The other thing we do is take the explain-data
and parse it so we can map symbols and forms to English error messages (well, actually to i18n keys so that we can produce error messages in any language!).
So, I’ve written quite a lot of ui
-components where I use spec
for various things. Mostly checking that parameters used with the components are valid. I’ve come to a stage where I’m doing performance-testing and it seems that spec
is sucking the life out of this project. Is it just a bad idea to use spec
for such a task?
I believe the encouraged way is to use spec for production code only at the boundaries where you receive data from sources you don't control. Beyond that, the validation that you do for internal code should be used only for development.
OK.. Then I’ll have to use something like spec/nonconform
all over the place in dev then
@hkjels just turn off the validation for real app? e.g. instrument the component functions for dev. Or use assert and disable that for prod. Haven’t used spec for ui but did that at some point with Schema. WIth it, you can disable function validations and the schematized defs and fns will not emit any code related to Schemas => no penalty.

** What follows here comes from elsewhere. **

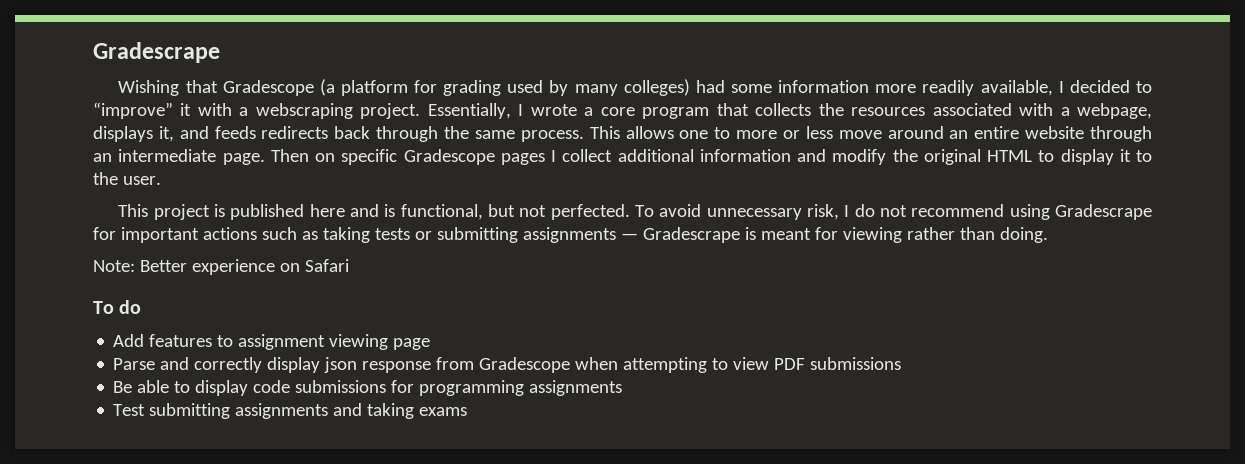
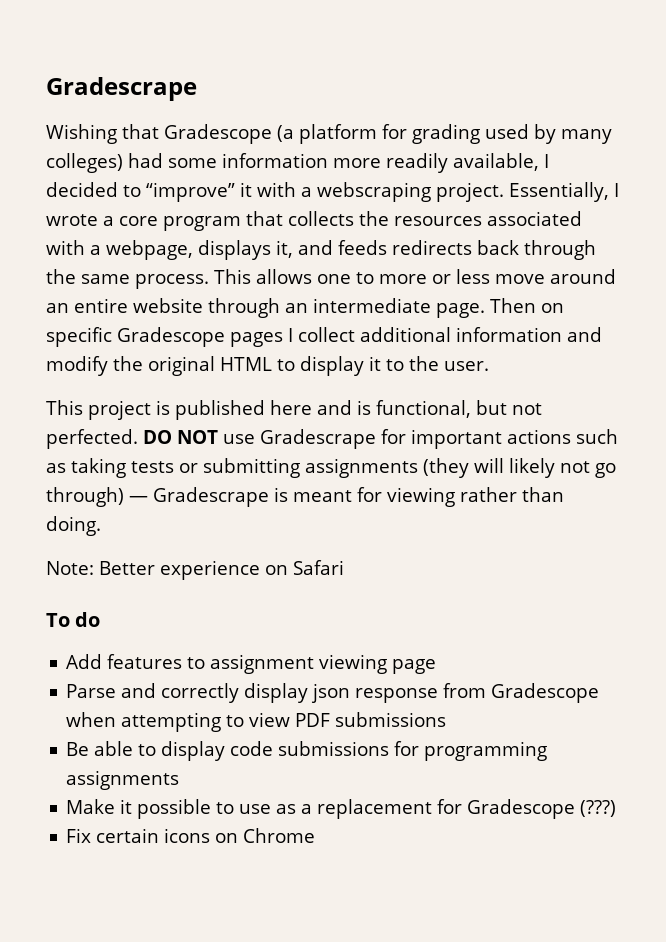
- To avoid unnecessary risk, I do not recommend using Gradescrape for important actions such as taking tests or submitting assignments — Gradescrape is meant for viewing rather than doing.
+ DO NOT use Gradescrape for important actions such as taking tests or submitting assignments (they will likely not go through) — Gradescrape is meant for viewing rather than doing.
- Test submitting assignments and taking exams
+ Make it possible to use as a replacement for Gradescope (???)
+ Fix certain icons on Chrome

conform is still one of the heavier tasks in the performance-tab og chrome, but it’s also doing quite some work, so that makes sense I guess
No, you should use (s/cat) to validate 0 arity
Also, you should be suspicious of 0 arity functions. Either they have side effects (and maybe shouldn’t be spec’ed) or you can just use a def instead.
@seancorfield and @alexmiller are there any good examples out there of using relatively complex :fn functions in fdefs? I saw that and
hints above and wonder if that is the best way to go to figure out which bit of the property is being violated
I’ve written some here and there but not sure if in anything public. If they get too complicated, then you have to question whether that’s the best way to test. Sometimes straight test.check is better
I realize this is a bad idea in most cases, but is it possible to say: (s/maps ... key :buttonContainer satisfies spec ::container) ?
Don’t understand the question
FYI, I’ve been working on fix the auto doc junk for Clojure and contrib and the docs have been updated for Clojure, spec.alpha, and links in the spec guide
@alexmiller That's great to hear -- thank you! Is there anything I can do to help get http://clojure.github.io/java.jdbc/ updated too?
nope. I can try to run it manually though…
@seancorfield I’m not sure if you had specs in those vars in the prior docs, but they are showing up now
Oh cool! No, I don't think the specs were showing up before.
That is very nice! Thank you!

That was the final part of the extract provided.